Un philosophe sous les toits/Avant-Propos

Michel Lévy Frères, libraires-éditeurs (p. iii-iv).

AVANT-PROPOS.





Nous connaissons un homme qui, au milieu de la fièvre de changement et d’ambition qui travaille notre société, a continué d’accepter, sans révolte, son humble rôle dans le monde, et a conservé, pour ainsi dire, le goût de la pauvreté. Sans autre fortune qu’une petite place, dont il vit sur ces étroites limites qui séparent l’aisance de la misère, notre philosophe regarde, du haut de sa mansarde, la société comme une mer dont il ne souhaite point les richesses et dont il ne craint pas les naufrages. Tenant trop peu de place pour exciter l’envie de personne, il dort tranquillement enveloppé dans son obscurité.

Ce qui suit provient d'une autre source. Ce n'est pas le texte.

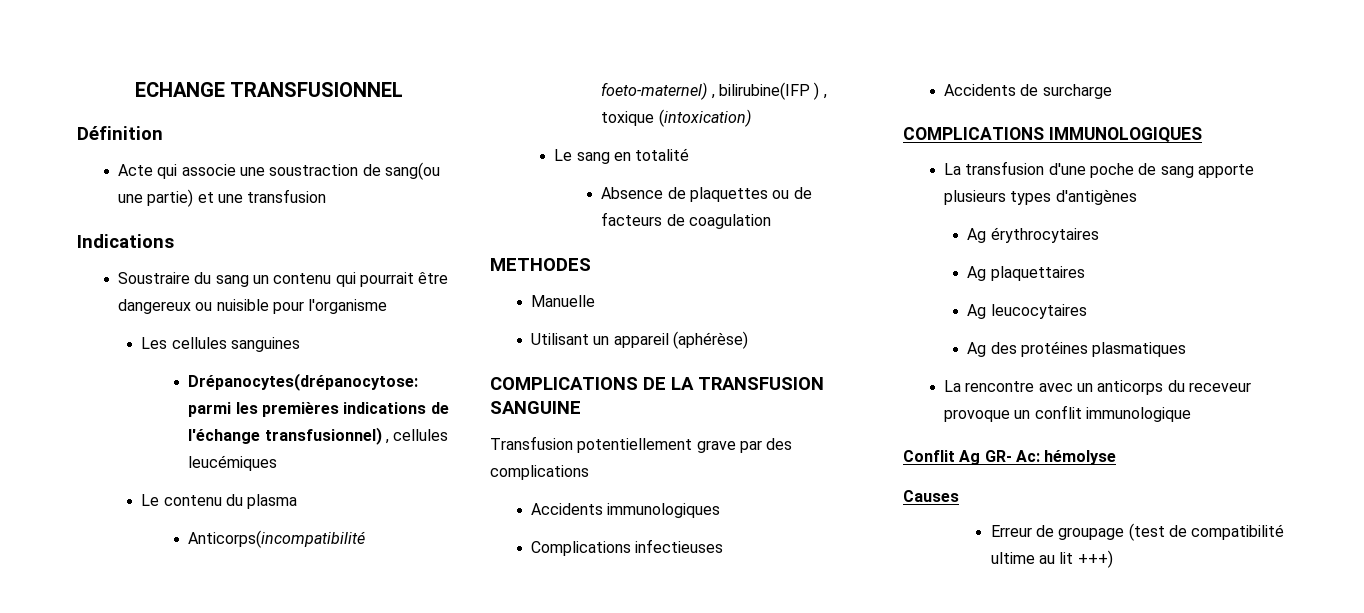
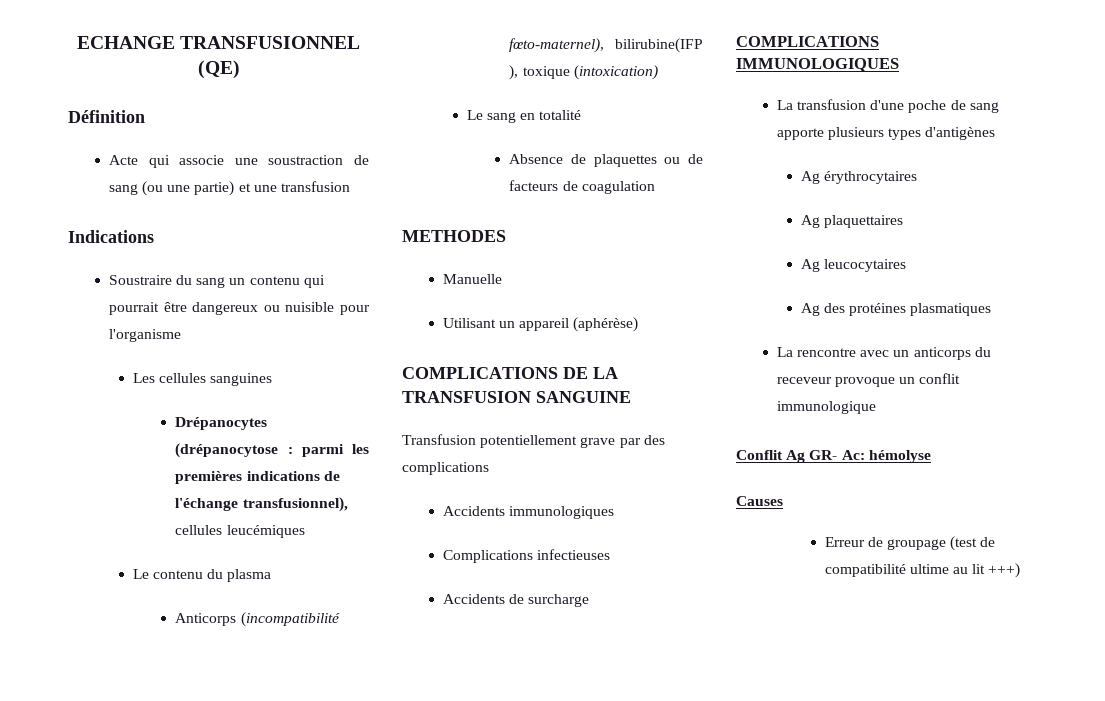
- ECHANGE TRANSFUSIONNEL
+ ECHANGE TRANSFUSIONNEL (QE)
- Acte qui associe une soustraction de sang(ou une partie) et une transfusion
+ Acte qui associe une soustraction de sang (ou une partie) et une transfusion
- Drépanocytes(drépanocytose: parmi les premières indications de l'échange transfusionnel) , cellules leucémiques
+ Drépanocytes (drépanocytose : parmi les premières indications de l'échange transfusionnel), cellules leucémiques
- Anticorps(incompatibilité foeto-maternel) , bilirubine(IFP ) , toxique (intoxication)
+ Anticorps (incompatibilité fœto-maternel), bilirubine(IFP ), toxique (intoxication)

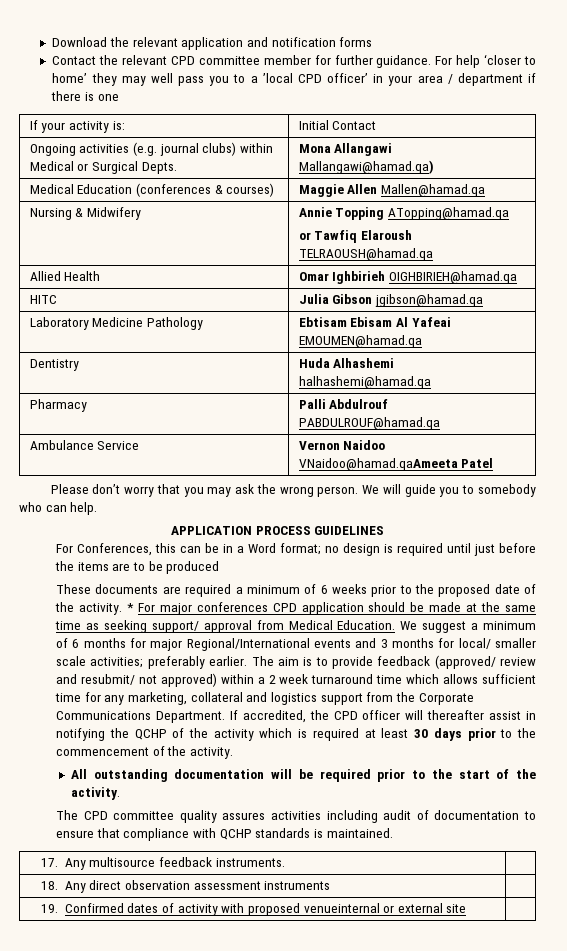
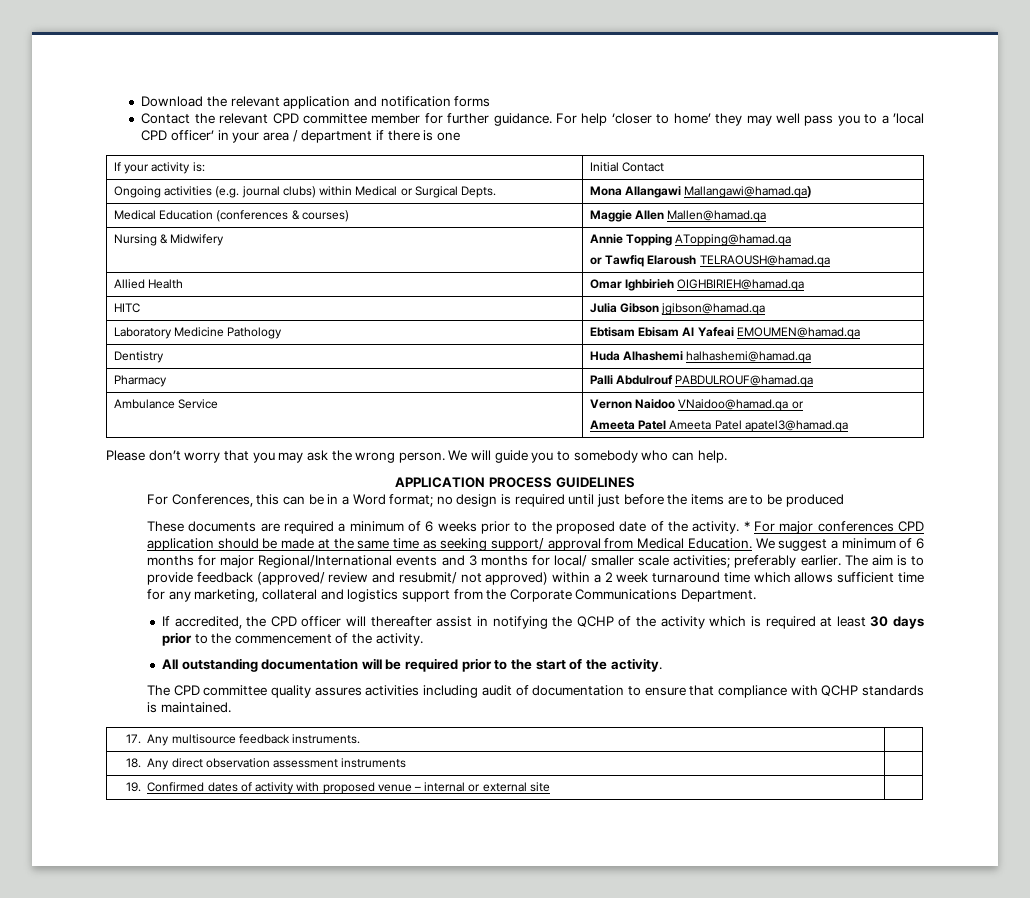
- Ambulance Service | Vernon Naidoo VNaidoo@hamad.qaAmeeta Patel
+ Ambulance Service | Vernon Naidoo VNaidoo@hamad.qa or
+ Ameeta Patel Ameeta Patel apatel3@hamad.qa
- The aim is to provide feedback (approved/ review and resubmit/ not approved) within a 2 week turnaround time which allows sufficient time for any marketing, collateral and logistics support from the Corporate Communications Department. If accredited, the CPD officer will thereafter assist in notifying the QCHP of the activity which is required at least 30 days prior to the commencement of the activity.
+ The aim is to provide feedback (approved/ review and resubmit/ not approved) within a 2 week turnaround time which allows sufficient time for any marketing, collateral and logistics support from the Corporate Communications Department.
+ If accredited, the CPD officer will thereafter assist in notifying the QCHP of the activity which is required at least 30 days prior to the commencement of the activity.
- 19. Confirmed dates of activity with proposed venueinternal or external site |
+ 19. Confirmed dates of activity with proposed venue – internal or external site |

Non qu’il se soit retiré dans l’égoïsme comme la tortue dans sa cuirasse ! C’est l’homme de Térence, qui ne « se croit étranger à rien de ce qui est humain. » Tous les objets et tous les incidents du dehors se réfléchissent en lui ainsi que dans une chambre obscure où ils décalquent leur image. Il « regarde la société en lui-même » avec la patience curieuse des solitaires, et il écrit, pour chaque mois, le journal de ce qu’il a vu ou pensé. C’est le calendrier de ses sensations, ainsi qu’il a coutume de le dire.

Admis à le feuilleter, nous en avons détaché quelques pages, qui pourront faire connaître au lecteur les vulgaires aventures d’un penseur ignoré dans ces douze hôtelleries du temps qu’on appelle des mois.